Vally’s knack for blending research and practice, and infusing her work with her passion for her home country (she grew up in a township in Pretoria called Laudium), community and fine art, has guided several of her projects. However, her work expands far beyond the African country's borders.
Working between Johannesburg and London, she is intent on uncovering layers of architecture that have been neglected by the field. ‘My work is focused on how architecture can be social and public and inclusive and diverse, but it’s from the perspective of a deep social project. There is this layer about history, future and archive that is left out [of mainstream architecture] at the moment,’ the architect told us when interviewed for our article ahead of the Serpentine Pavilion opening in Wallpaper's May 2021 edition (and Vally's first-ever profile). Since then, she's been hard at work designing and curating. She has been appointed to direct the first Islamic Arts Biennale in Saudi Arabia (launching in 2023), while her recent work includes a pavilion for the 2022 Notting Hill Carnival in London that opens today (28 August 2022).

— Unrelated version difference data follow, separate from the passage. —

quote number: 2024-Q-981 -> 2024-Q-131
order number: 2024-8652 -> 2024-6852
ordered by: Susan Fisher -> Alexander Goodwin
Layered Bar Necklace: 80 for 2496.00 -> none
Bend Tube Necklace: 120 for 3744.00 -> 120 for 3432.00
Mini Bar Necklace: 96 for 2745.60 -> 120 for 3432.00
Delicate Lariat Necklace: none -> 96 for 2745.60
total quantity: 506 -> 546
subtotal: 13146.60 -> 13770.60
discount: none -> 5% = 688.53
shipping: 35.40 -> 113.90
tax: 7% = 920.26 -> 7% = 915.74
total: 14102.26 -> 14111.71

At home with Sumayya Vally
W*: Where are you at the moment? What can you see?
SV: Number 11, 33rd Lane, Colombo, Sri Lanka – in what was the architect Geoffrey Bawa’s home. To my right is a set of rubbings that Bawa made of the Seema Malaka temple. To my left is a courtyard with a central tree and the sound of crows. Ahead of me is a beautifully blurred weather line – a moment of the outdoors open to the skies inside the house without any glass – that Bawa magically constructed throughout his home.
W*: What’s the last thing you bought?
SV: A silk pink Valentino bomber jacket, a vintage painted wooden bangle, and Yoko Ono’s Imagine Peace print.

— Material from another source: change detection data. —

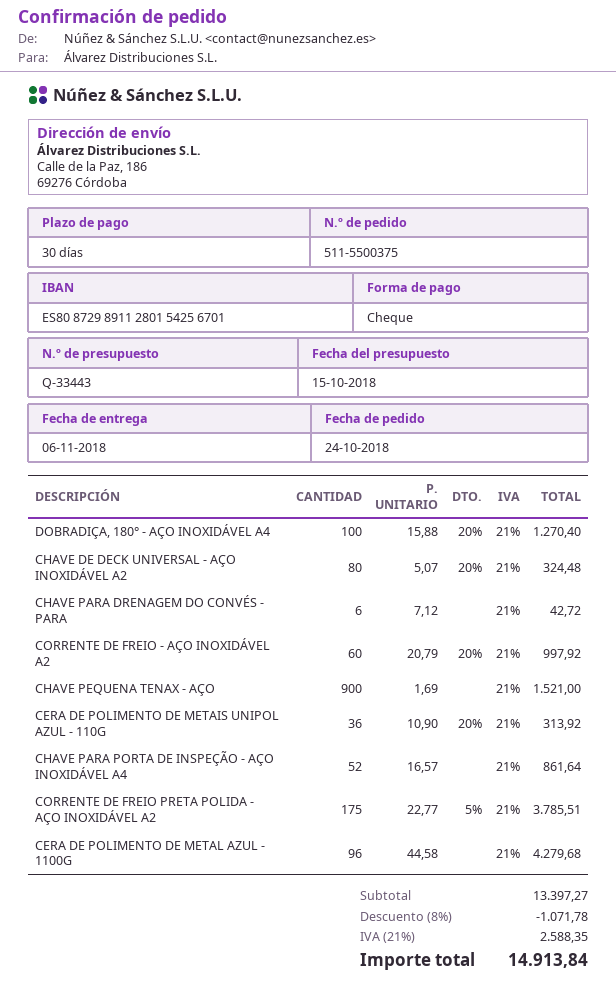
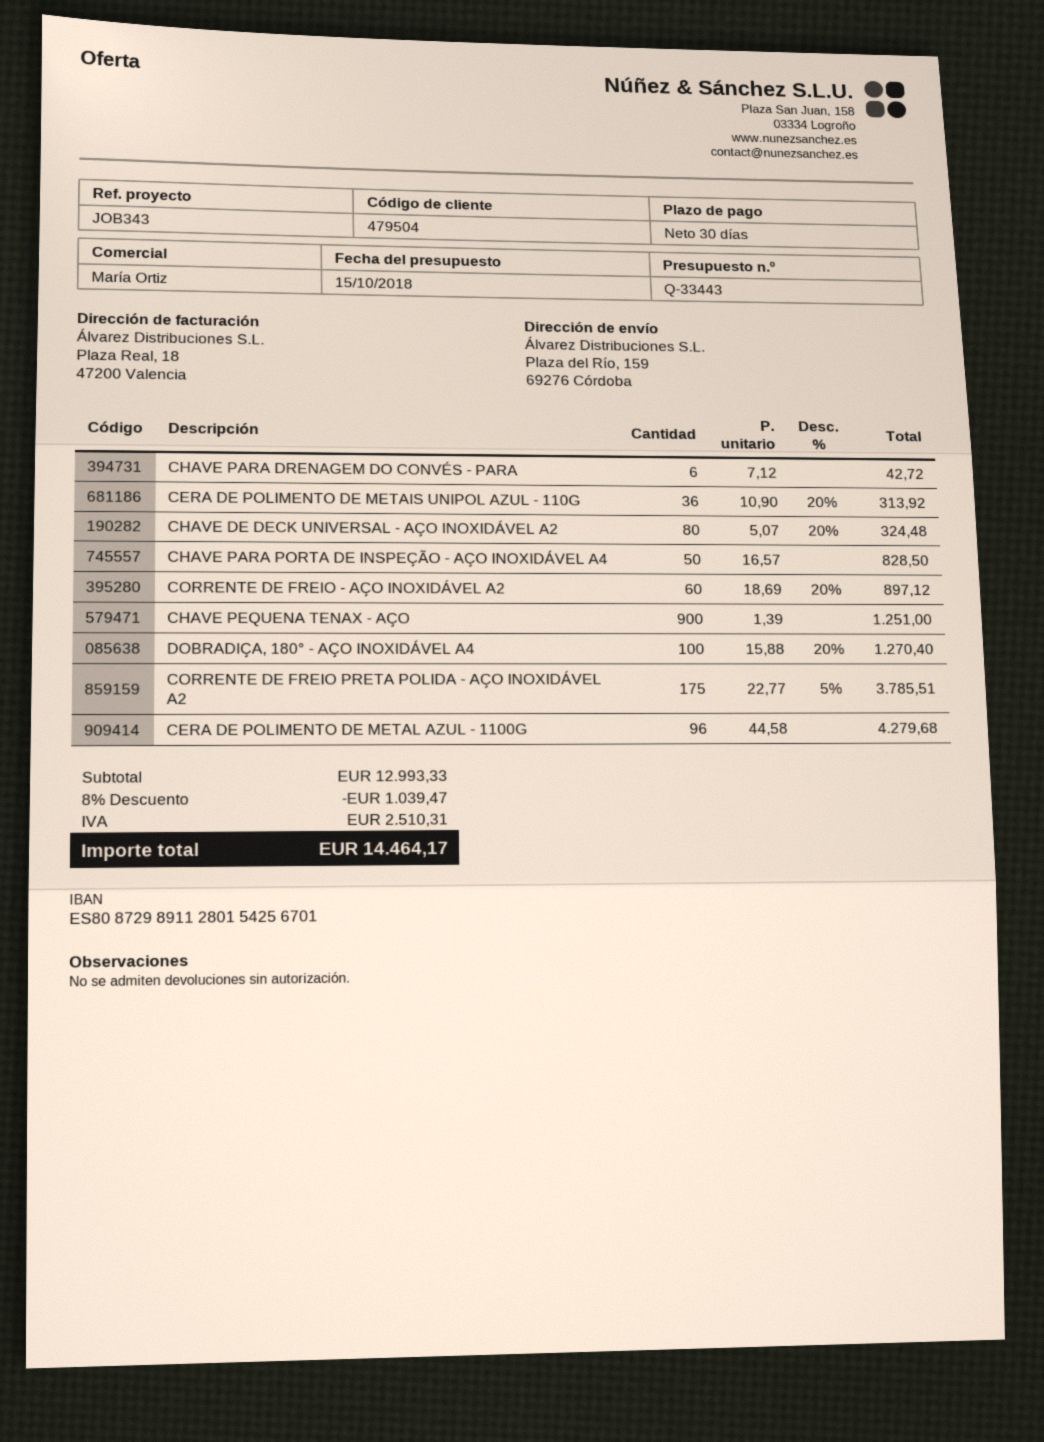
ship to: Calle de la Paz, 186, 69276 Córdoba -> Plaza del Río, 159, 69276 Córdoba
CORRENTE DE FREIO - AÇO INOXIDÁVEL A2: 60 x 20.79 - 20% = 997.92 -> 60 x 18.69 - 20% = 897.12
CHAVE PEQUENA TENAX - AÇO: 900 x 1.69 = 1521.00 -> 900 x 1.39 = 1251.00
CHAVE PARA PORTA DE INSPEÇÃO - AÇO INOXIDÁVEL A4: 52 x 16.57 = 861.64 -> 50 x 16.57 = 828.50
subtotal: 13397.27 -> 12993.33
discount: 8% = 1071.78 -> 8% = 1039.47
tax: 2588.35 -> 2510.31
total: 14913.84 -> 14464.17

W*: What’s the last phone call you made?
SV: I just spoke with [Serpentine Gallery CEO] Bettina Korek.
W*: The last object you lost? Will you replace it?
SV: I perpetually lose, replace, and find my AirPods and my heart-shaped sunglasses.

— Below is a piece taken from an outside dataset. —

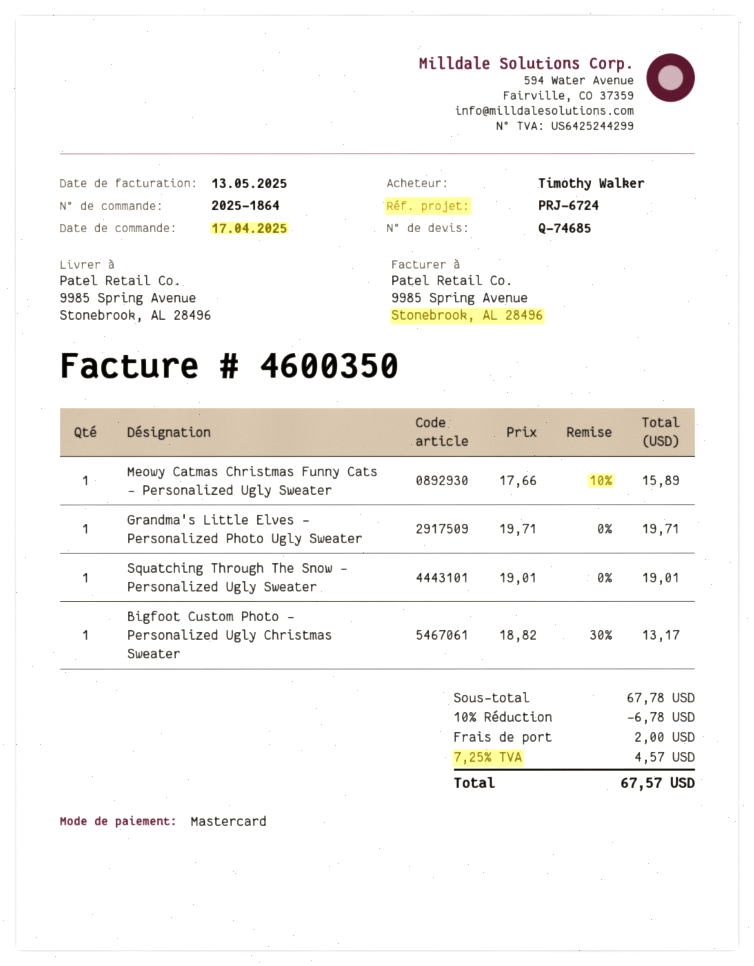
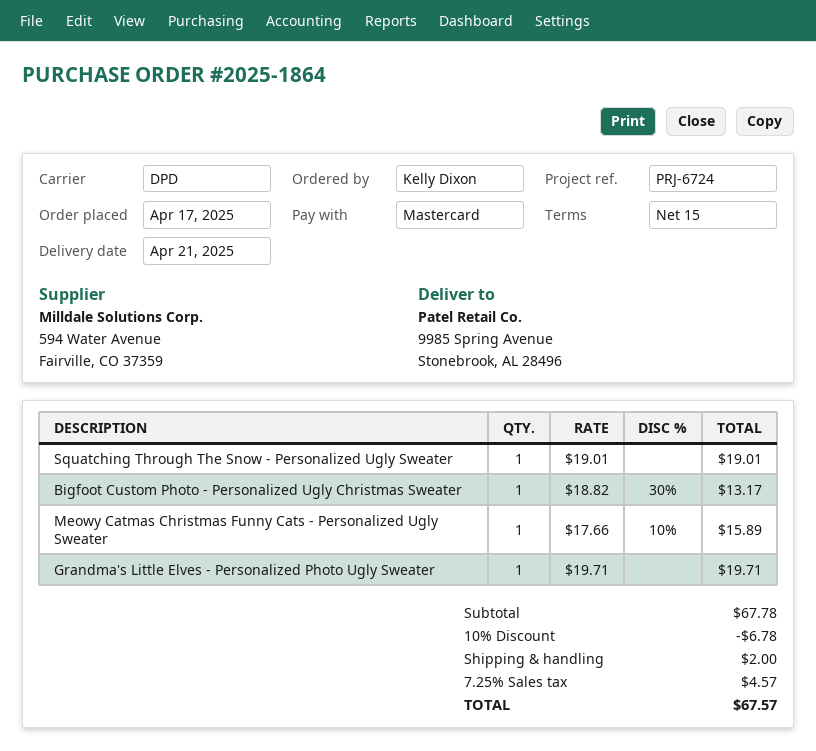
ordered by: Timothy Walker -> Kelly Dixon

W*: Where and when do you find you are most productive?
SV: After Fajr (dawn) prayers, on long-haul flights, and in quiet moments in new cities (when the rest of the world feels at bay).
W*: Favourite place, anywhere in the world? And why?
SV: At home, which is now in many places – Laudium, Johannesburg, London, on the radio – wherever my parents and grandmother may be, where I can taste and smell ‘home’ in recipes and where I can hear it in the soundscapes surrounding me.
W*: Ten years from now you’ll be…
W*: What are you reading, and what do you think of it?
SV: Santu Mofokeng's Stories 1: Train Church. To quote Mofokeng: ‘These pictures capture two of the most significant features of South African life, the experience of commuting (migrancy) and the pervasiveness of spirituality.' Reincarnating Marechera: Notes on a Speculative Archive by Tinashe Mushakavanhu, as honouring the dead is about correcting the record – this is a truly fascinating account of one of Zimbabwe’s most complex literary figures. I Write What I Like by Steve Biko; I have revisited this book often over the years. And The Archipelago Conversations by Hans Ulrich Obrist and Édouard Glissant.
W*: Currently watching?
SV: William Kentridge’s Norton Lecture series.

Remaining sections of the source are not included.